*Task*
Line by line, set down all the data below exactly, omitting any picture.

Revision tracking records
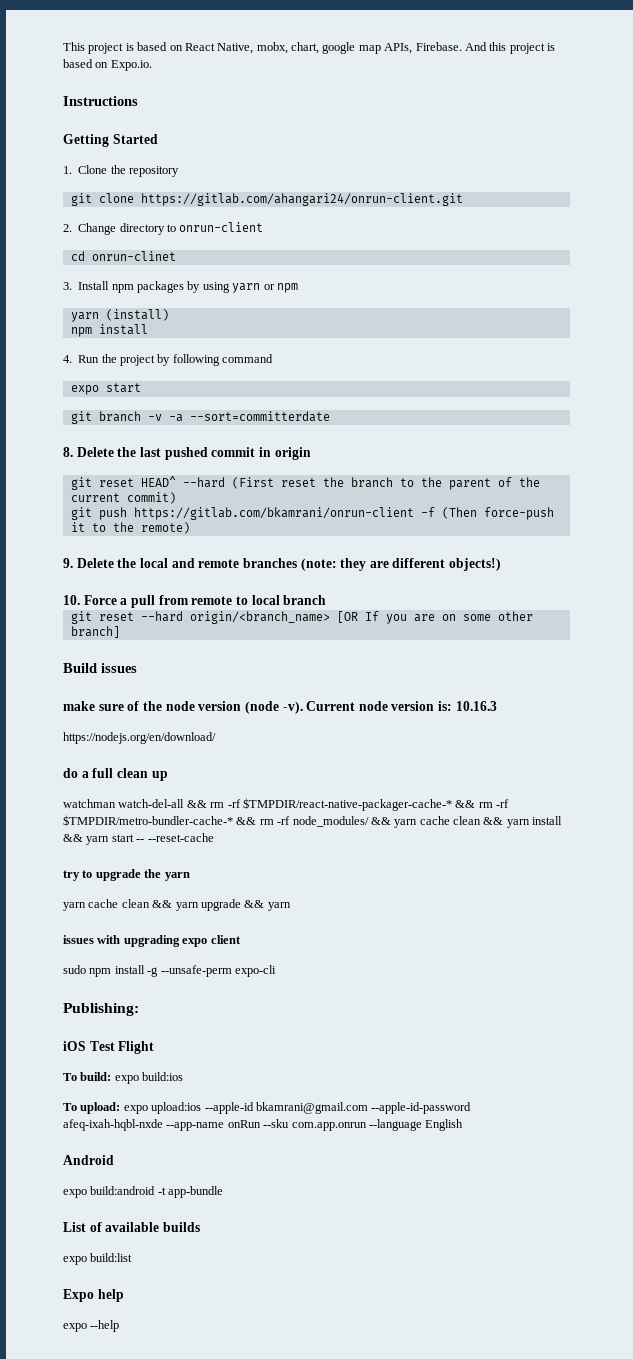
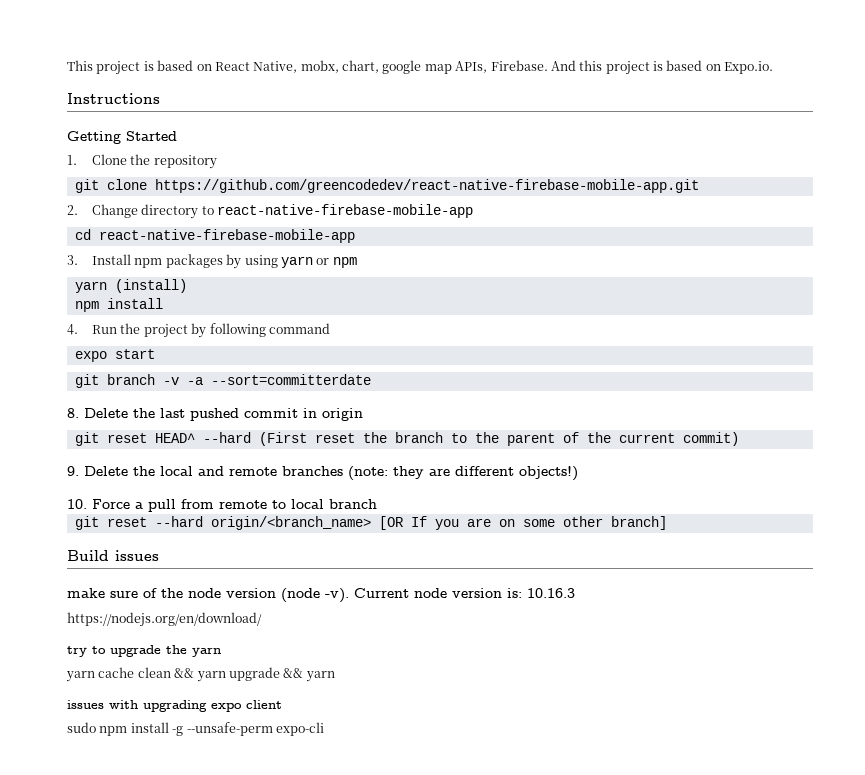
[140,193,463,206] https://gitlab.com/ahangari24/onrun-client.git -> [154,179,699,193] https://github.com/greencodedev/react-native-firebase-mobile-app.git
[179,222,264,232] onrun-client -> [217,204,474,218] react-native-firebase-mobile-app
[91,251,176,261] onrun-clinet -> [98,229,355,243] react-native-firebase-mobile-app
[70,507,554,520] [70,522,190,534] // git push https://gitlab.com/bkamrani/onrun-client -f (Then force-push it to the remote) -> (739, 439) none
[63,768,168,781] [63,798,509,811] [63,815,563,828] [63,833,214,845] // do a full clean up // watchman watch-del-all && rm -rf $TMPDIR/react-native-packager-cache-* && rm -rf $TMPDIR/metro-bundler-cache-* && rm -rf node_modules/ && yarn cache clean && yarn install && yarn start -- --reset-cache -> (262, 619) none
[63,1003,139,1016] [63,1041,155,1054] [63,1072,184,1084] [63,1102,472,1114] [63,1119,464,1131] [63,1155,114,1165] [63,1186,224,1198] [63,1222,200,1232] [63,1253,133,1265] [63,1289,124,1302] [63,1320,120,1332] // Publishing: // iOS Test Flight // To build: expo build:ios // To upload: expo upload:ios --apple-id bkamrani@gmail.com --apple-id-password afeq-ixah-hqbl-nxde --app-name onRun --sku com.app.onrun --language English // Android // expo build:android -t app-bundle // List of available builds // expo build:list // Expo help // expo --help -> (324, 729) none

*Solution for this task*
[140,193,463,206] https://gitlab.com/ahangari24/onrun-client.git -> [154,179,699,193] https://github.com/greencodedev/react-native-firebase-mobile-app.git
[179,222,264,232] onrun-client -> [217,204,474,218] react-native-firebase-mobile-app
[91,251,176,261] onrun-clinet -> [98,229,355,243] react-native-firebase-mobile-app
[70,507,554,520] [70,522,190,534] // git push https://gitlab.com/bkamrani/onrun-client -f (Then force-push it to the remote) -> (739, 439) none
[63,768,168,781] [63,798,509,811] [63,815,563,828] [63,833,214,845] // do a full clean up // watchman watch-del-all && rm -rf $TMPDIR/react-native-packager-cache-* && rm -rf $TMPDIR/metro-bundler-cache-* && rm -rf node_modules/ && yarn cache clean && yarn install && yarn start -- --reset-cache -> (262, 619) none
[63,1003,139,1016] [63,1041,155,1054] [63,1072,184,1084] [63,1102,472,1114] [63,1119,464,1131] [63,1155,114,1165] [63,1186,224,1198] [63,1222,200,1232] [63,1253,133,1265] [63,1289,124,1302] [63,1320,120,1332] // Publishing: // iOS Test Flight // To build: expo build:ios // To upload: expo upload:ios --apple-id bkamrani@gmail.com --apple-id-password afeq-ixah-hqbl-nxde --app-name onRun --sku com.app.onrun --language English // Android // expo build:android -t app-bundle // List of available builds // expo build:list // Expo help // expo --help -> (324, 729) none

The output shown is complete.